*** Begin section ***

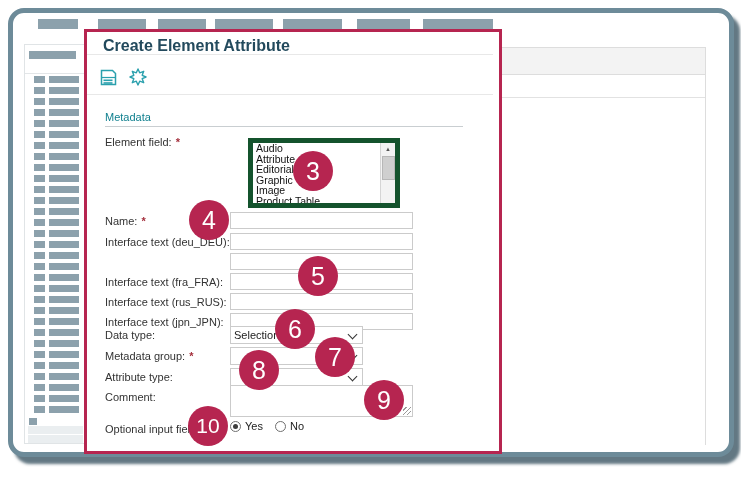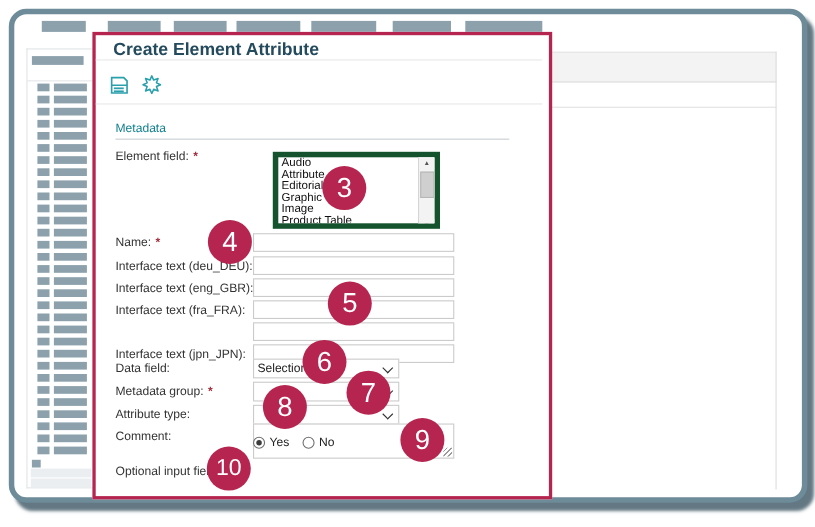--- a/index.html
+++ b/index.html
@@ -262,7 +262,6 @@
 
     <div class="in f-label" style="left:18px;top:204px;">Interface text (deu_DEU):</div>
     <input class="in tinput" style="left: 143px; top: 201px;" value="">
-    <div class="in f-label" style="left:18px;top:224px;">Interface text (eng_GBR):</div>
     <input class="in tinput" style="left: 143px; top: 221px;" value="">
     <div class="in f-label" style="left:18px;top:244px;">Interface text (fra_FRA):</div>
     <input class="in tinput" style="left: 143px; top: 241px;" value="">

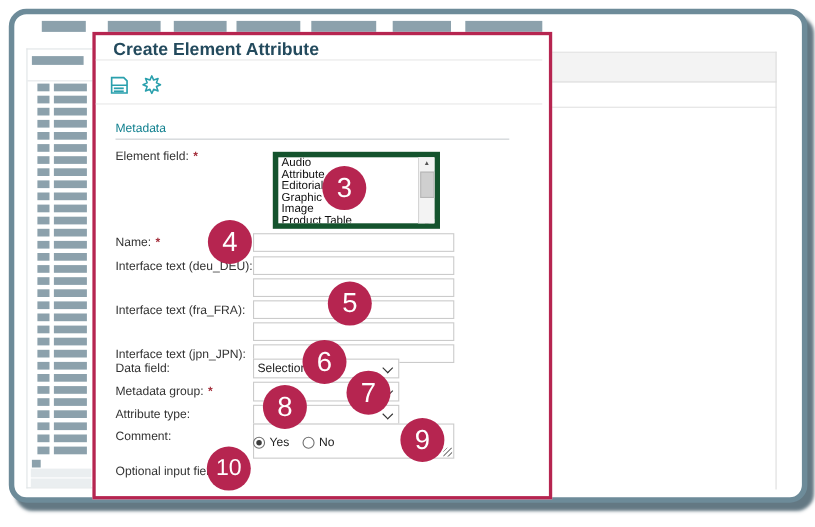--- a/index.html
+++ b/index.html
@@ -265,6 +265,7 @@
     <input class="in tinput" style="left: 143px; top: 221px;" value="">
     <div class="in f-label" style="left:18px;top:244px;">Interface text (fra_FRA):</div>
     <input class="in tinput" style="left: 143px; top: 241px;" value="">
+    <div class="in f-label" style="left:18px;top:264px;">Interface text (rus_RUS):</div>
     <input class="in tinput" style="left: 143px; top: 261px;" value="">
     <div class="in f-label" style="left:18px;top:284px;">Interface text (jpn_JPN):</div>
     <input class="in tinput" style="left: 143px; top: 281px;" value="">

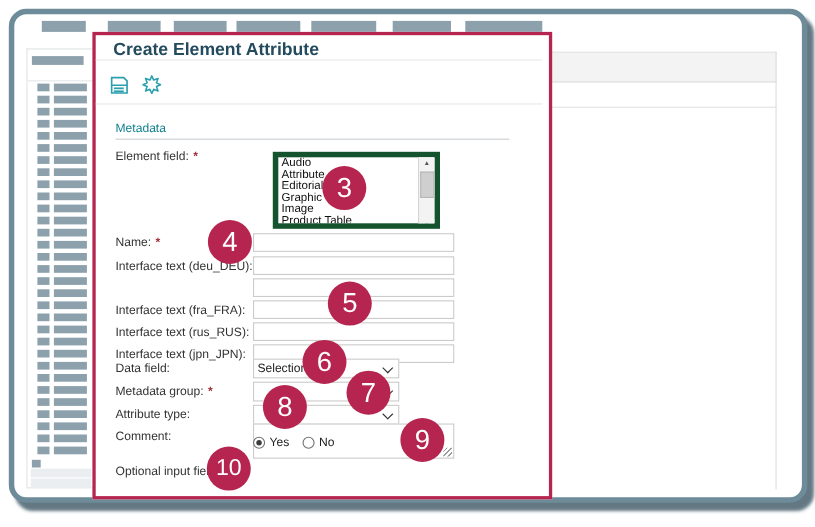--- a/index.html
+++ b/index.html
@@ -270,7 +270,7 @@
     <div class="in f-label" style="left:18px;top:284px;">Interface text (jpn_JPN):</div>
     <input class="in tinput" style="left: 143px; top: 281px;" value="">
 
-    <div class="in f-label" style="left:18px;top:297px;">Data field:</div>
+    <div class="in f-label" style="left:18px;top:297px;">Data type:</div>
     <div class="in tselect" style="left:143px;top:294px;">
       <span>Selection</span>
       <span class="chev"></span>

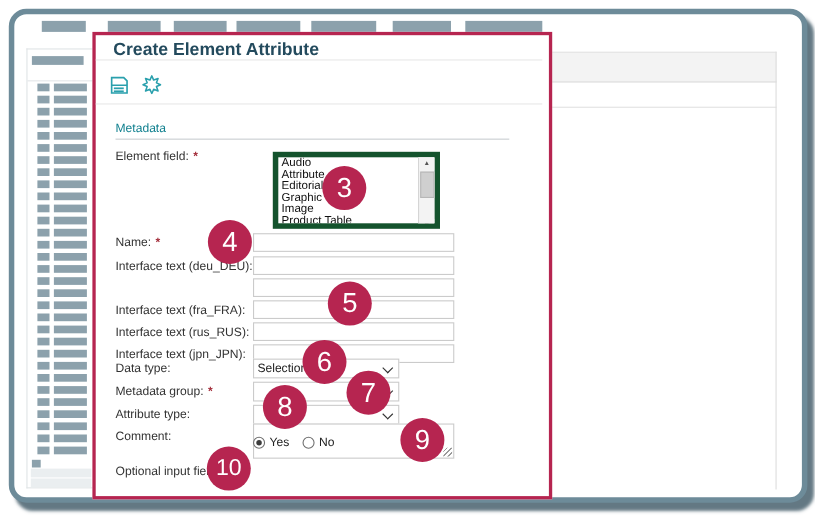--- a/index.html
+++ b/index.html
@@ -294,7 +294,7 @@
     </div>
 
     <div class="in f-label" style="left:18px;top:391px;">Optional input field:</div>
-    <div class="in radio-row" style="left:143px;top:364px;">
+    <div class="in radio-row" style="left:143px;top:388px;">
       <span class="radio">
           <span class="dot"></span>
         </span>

*** End section ***

PROBLEM. Return the listing above in full and without alteration, excluding its pictures.

RESULT OF THIS TASK.
--- a/index.html
+++ b/index.html
@@ -262,7 +262,6 @@
 
     <div class="in f-label" style="left:18px;top:204px;">Interface text (deu_DEU):</div>
     <input class="in tinput" style="left: 143px; top: 201px;" value="">
-    <div class="in f-label" style="left:18px;top:224px;">Interface text (eng_GBR):</div>
     <input class="in tinput" style="left: 143px; top: 221px;" value="">
     <div class="in f-label" style="left:18px;top:244px;">Interface text (fra_FRA):</div>
     <input class="in tinput" style="left: 143px; top: 241px;" value="">

--- a/index.html
+++ b/index.html
@@ -265,6 +265,7 @@
     <input class="in tinput" style="left: 143px; top: 221px;" value="">
     <div class="in f-label" style="left:18px;top:244px;">Interface text (fra_FRA):</div>
     <input class="in tinput" style="left: 143px; top: 241px;" value="">
+    <div class="in f-label" style="left:18px;top:264px;">Interface text (rus_RUS):</div>
     <input class="in tinput" style="left: 143px; top: 261px;" value="">
     <div class="in f-label" style="left:18px;top:284px;">Interface text (jpn_JPN):</div>
     <input class="in tinput" style="left: 143px; top: 281px;" value="">

--- a/index.html
+++ b/index.html
@@ -270,7 +270,7 @@
     <div class="in f-label" style="left:18px;top:284px;">Interface text (jpn_JPN):</div>
     <input class="in tinput" style="left: 143px; top: 281px;" value="">
 
-    <div class="in f-label" style="left:18px;top:297px;">Data field:</div>
+    <div class="in f-label" style="left:18px;top:297px;">Data type:</div>
     <div class="in tselect" style="left:143px;top:294px;">
       <span>Selection</span>
       <span class="chev"></span>

--- a/index.html
+++ b/index.html
@@ -294,7 +294,7 @@
     </div>
 
     <div class="in f-label" style="left:18px;top:391px;">Optional input field:</div>
-    <div class="in radio-row" style="left:143px;top:364px;">
+    <div class="in radio-row" style="left:143px;top:388px;">
       <span class="radio">
           <span class="dot"></span>
         </span>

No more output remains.